▶ Exercise instructions
I'd like the entries repeated exactly, without their pictures.
━━━ Provided data ━━━
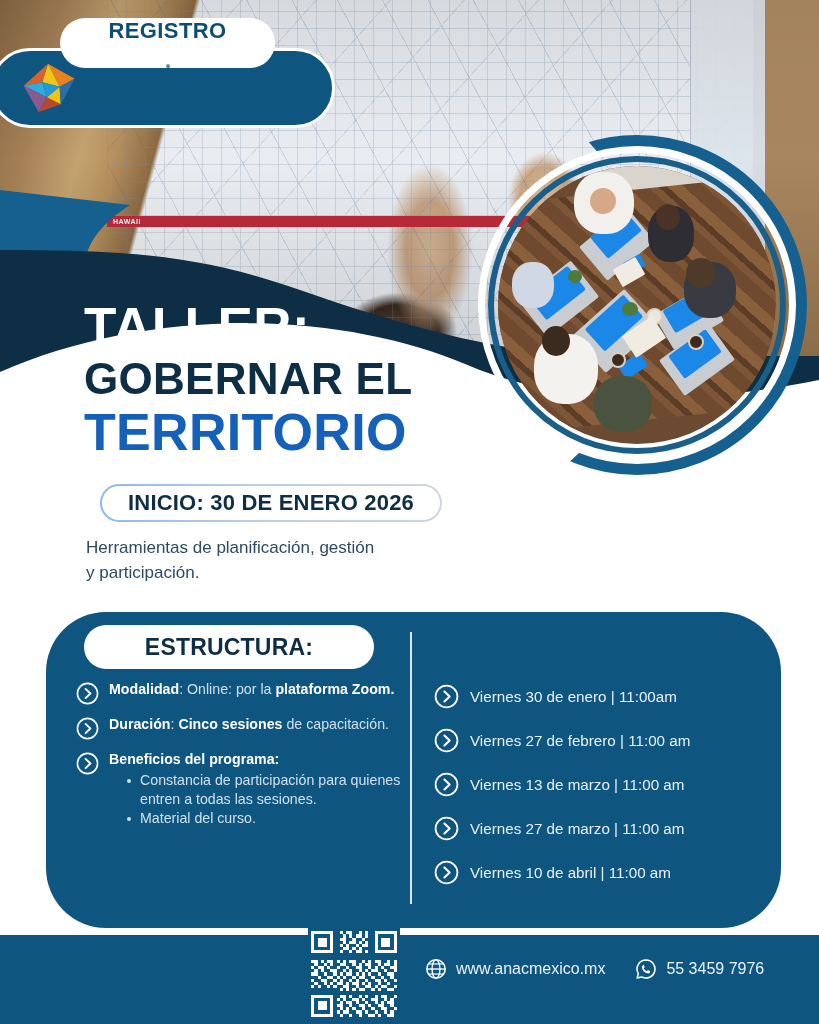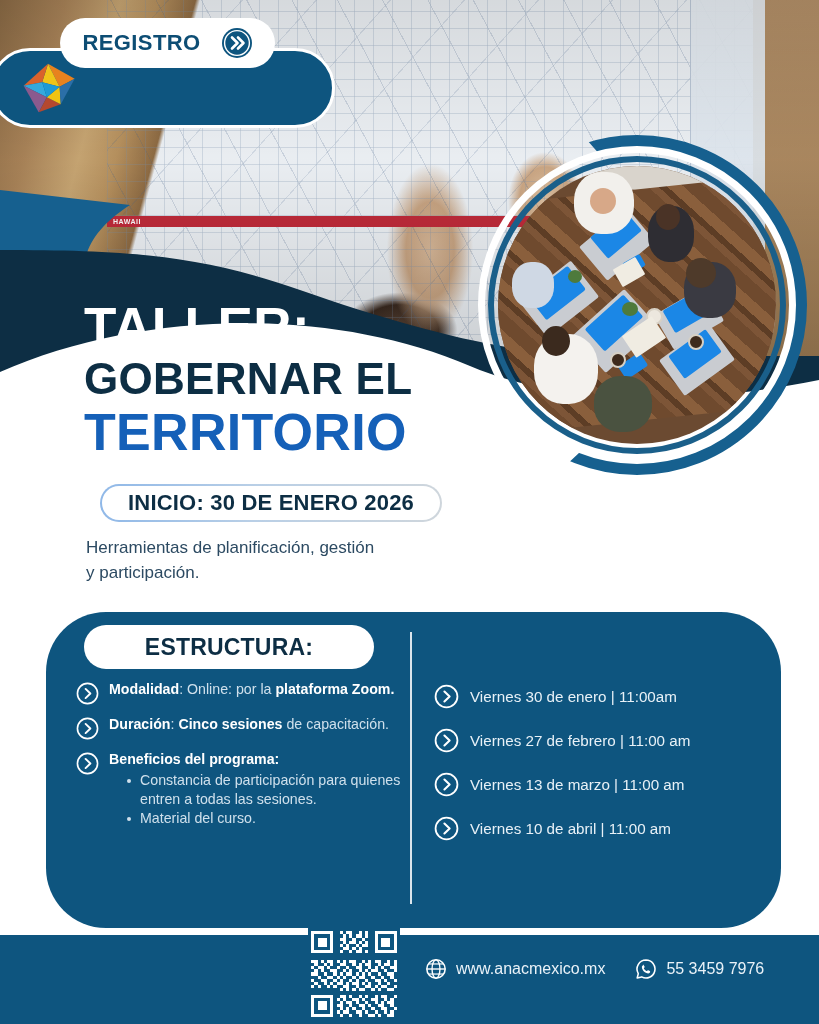--- a/index.html
+++ b/index.html
@@ -226,6 +226,7 @@
     background: #ffffff; border-radius: 25px;
     display: flex; align-items: center; justify-content: center;
     gap: 20px;
+    flex-direction: column;
   }
   .registro-label {
     font-size: 22px; font-weight: 700; color: #0d4d74; letter-spacing: .4px;

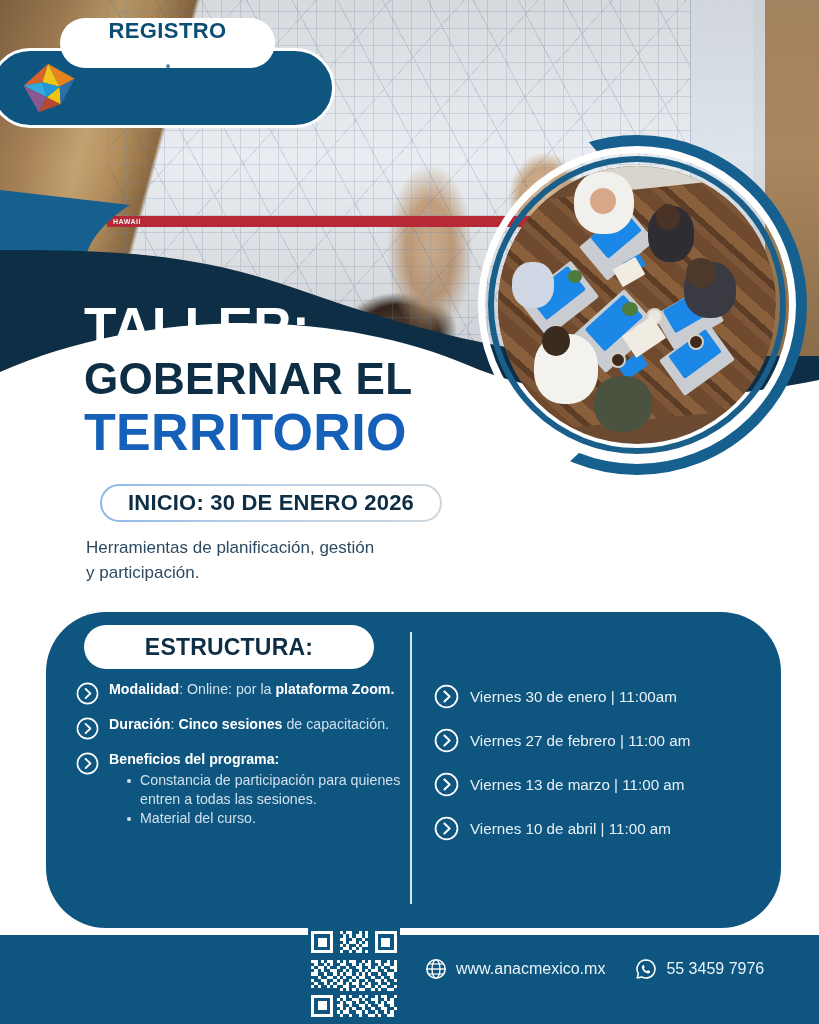--- a/index.html
+++ b/index.html
@@ -396,6 +396,13 @@
           <path d="M10 7.2 L15 12 L10 16.8" fill="none" stroke="#ffffff" stroke-width="2" stroke-linecap="round" stroke-linejoin="round"></path>
         </svg>
         <div class="date-text">Viernes 13 de marzo | 11:00 am</div>
+      </div>
+      <div class="date-item">
+        <svg class="chev" viewBox="0 0 24 24">
+          <circle cx="12" cy="12" r="10.5" fill="none" stroke="#ffffff" stroke-width="1.7"></circle>
+          <path d="M10 7.2 L15 12 L10 16.8" fill="none" stroke="#ffffff" stroke-width="2" stroke-linecap="round" stroke-linejoin="round"></path>
+        </svg>
+        <div class="date-text">Viernes 27 de marzo | 11:00 am</div>
       </div>
       <div class="date-item">
         <svg class="chev" viewBox="0 0 24 24">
━━━
▶ Response area
--- a/index.html
+++ b/index.html
@@ -226,6 +226,7 @@
     background: #ffffff; border-radius: 25px;
     display: flex; align-items: center; justify-content: center;
     gap: 20px;
+    flex-direction: column;
   }
   .registro-label {
     font-size: 22px; font-weight: 700; color: #0d4d74; letter-spacing: .4px;

--- a/index.html
+++ b/index.html
@@ -396,6 +396,13 @@
           <path d="M10 7.2 L15 12 L10 16.8" fill="none" stroke="#ffffff" stroke-width="2" stroke-linecap="round" stroke-linejoin="round"></path>
         </svg>
         <div class="date-text">Viernes 13 de marzo | 11:00 am</div>
+      </div>
+      <div class="date-item">
+        <svg class="chev" viewBox="0 0 24 24">
+          <circle cx="12" cy="12" r="10.5" fill="none" stroke="#ffffff" stroke-width="1.7"></circle>
+          <path d="M10 7.2 L15 12 L10 16.8" fill="none" stroke="#ffffff" stroke-width="2" stroke-linecap="round" stroke-linejoin="round"></path>
+        </svg>
+        <div class="date-text">Viernes 27 de marzo | 11:00 am</div>
       </div>
       <div class="date-item">
         <svg class="chev" viewBox="0 0 24 24">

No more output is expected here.